- **DESCRIPTION OF THE TASK**
Could you filter the listing for lines with the word "nature" and return them?

─── RECORDED DATA

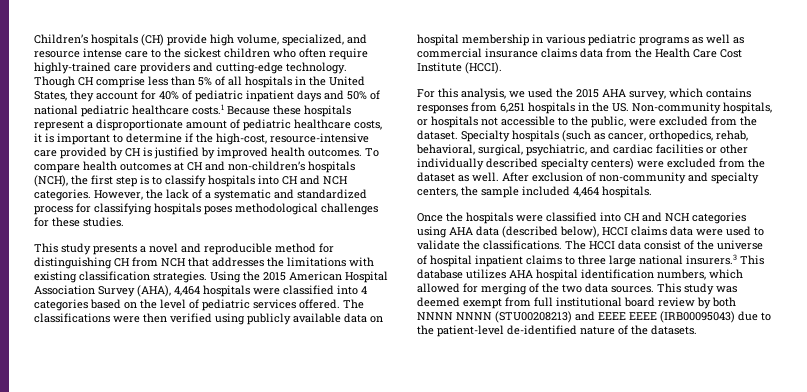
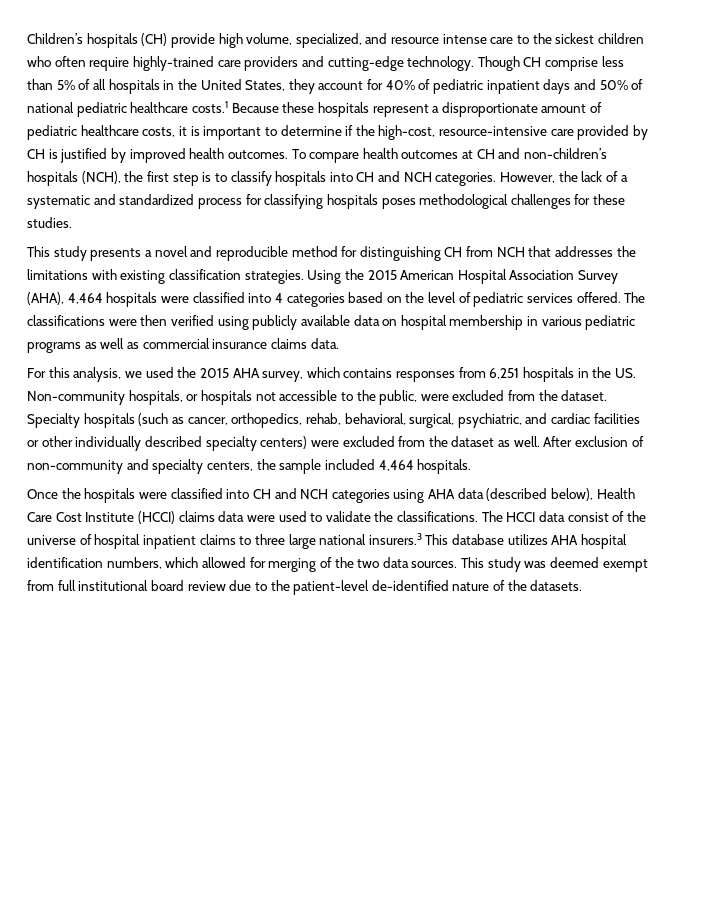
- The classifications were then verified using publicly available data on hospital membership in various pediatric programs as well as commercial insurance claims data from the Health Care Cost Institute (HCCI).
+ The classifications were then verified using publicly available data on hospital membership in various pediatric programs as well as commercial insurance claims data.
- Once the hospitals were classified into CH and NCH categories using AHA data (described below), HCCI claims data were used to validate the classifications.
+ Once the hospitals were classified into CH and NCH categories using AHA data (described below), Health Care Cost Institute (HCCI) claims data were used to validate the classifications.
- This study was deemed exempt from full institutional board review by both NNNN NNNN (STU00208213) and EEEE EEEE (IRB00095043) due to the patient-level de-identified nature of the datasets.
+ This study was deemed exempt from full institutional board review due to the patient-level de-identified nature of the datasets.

──────

- **OUTPUT**
- This study was deemed exempt from full institutional board review by both NNNN NNNN (STU00208213) and EEEE EEEE (IRB00095043) due to the patient-level de-identified nature of the datasets.
+ This study was deemed exempt from full institutional board review due to the patient-level de-identified nature of the datasets.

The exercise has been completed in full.